The most surprising thing a baby can’t imbibe, however, would have to be…

Drinking Water

Swallowing water is as basic a function as you can get. You’d give water to anyone who looks thirsty, from a mouse to an ant. Not babies, though. If the kid’s under six months, no water for them.

The first reason is if they drink water, they’ll starve. They can only handle so much stuff in their stomachs at once, and if that stuff is water, it’s not milk, and they’re not getting the nutrients they need. The other reason is their kidneys aren’t developed enough to chuck out excess water from their body fast enough. That means drinking water will dilute their blood too much. The dilute blood will suck the sodium out of their cells, maybe permanently screwing up their brain. 

Pool

David Lezcano

Also, do not submerge the baby fully in water, as this can cause drowning.

Don’t worry about the baby getting dehydrated, though. Breastmilk or formula has plenty of water. So, don’t dilute either of those, even if you’re running short, because that could also dilute the baby’s blood and kill them. 

Shivering

Returning to those simple creatures we just mentioned, we bet you can picture a mouse shivering with cold. You might be able to picture ants shivering, too, because they can. But if you’re imagining a newborn shivering when it faces the cruel world, think again. They can’t shiver. They lack the necessary muscle mass. 

Bench press

Alora Griffiths

This is why bench pressing must start while in the womb.

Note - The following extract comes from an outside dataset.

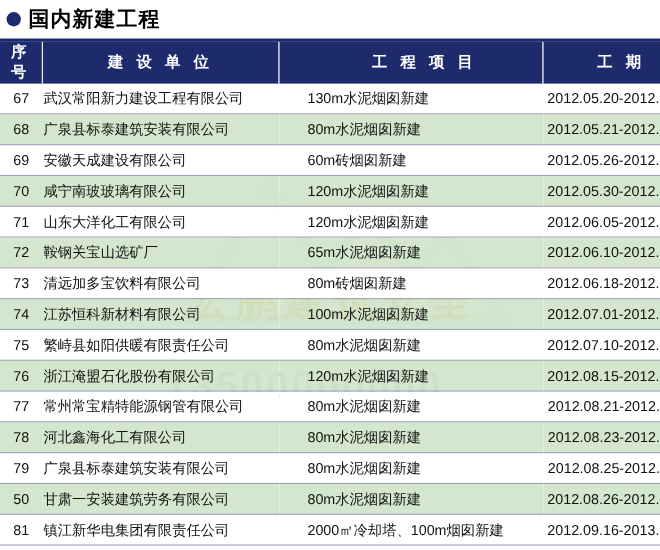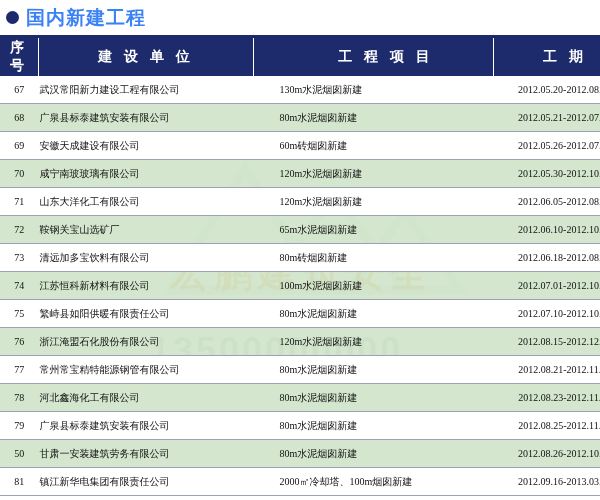"国内新建工程" .title-text { color: #3b82f6 -> #000000 }
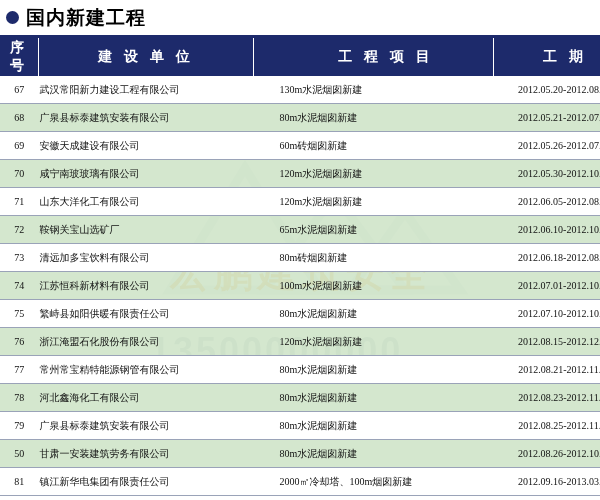"67" table.data tbody td { font-family: Liberation Serif, serif -> none; font-size: 10px -> 13px }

This means you should go reach for a blanket (pink or blue is fine), but babies that young also do have their own separate mechanism for warming up. It’s called non-shivering thermogenesis. They oxidize fat (“brown adipose tissue”), and this releases heat, even without their muscles having to move around to get that metabolism pumping.

Does this mean we can use brown adipose tissue from babies as a renewable fuel source, pouring the stuff into a furnace to heat our homes? Many experts say no.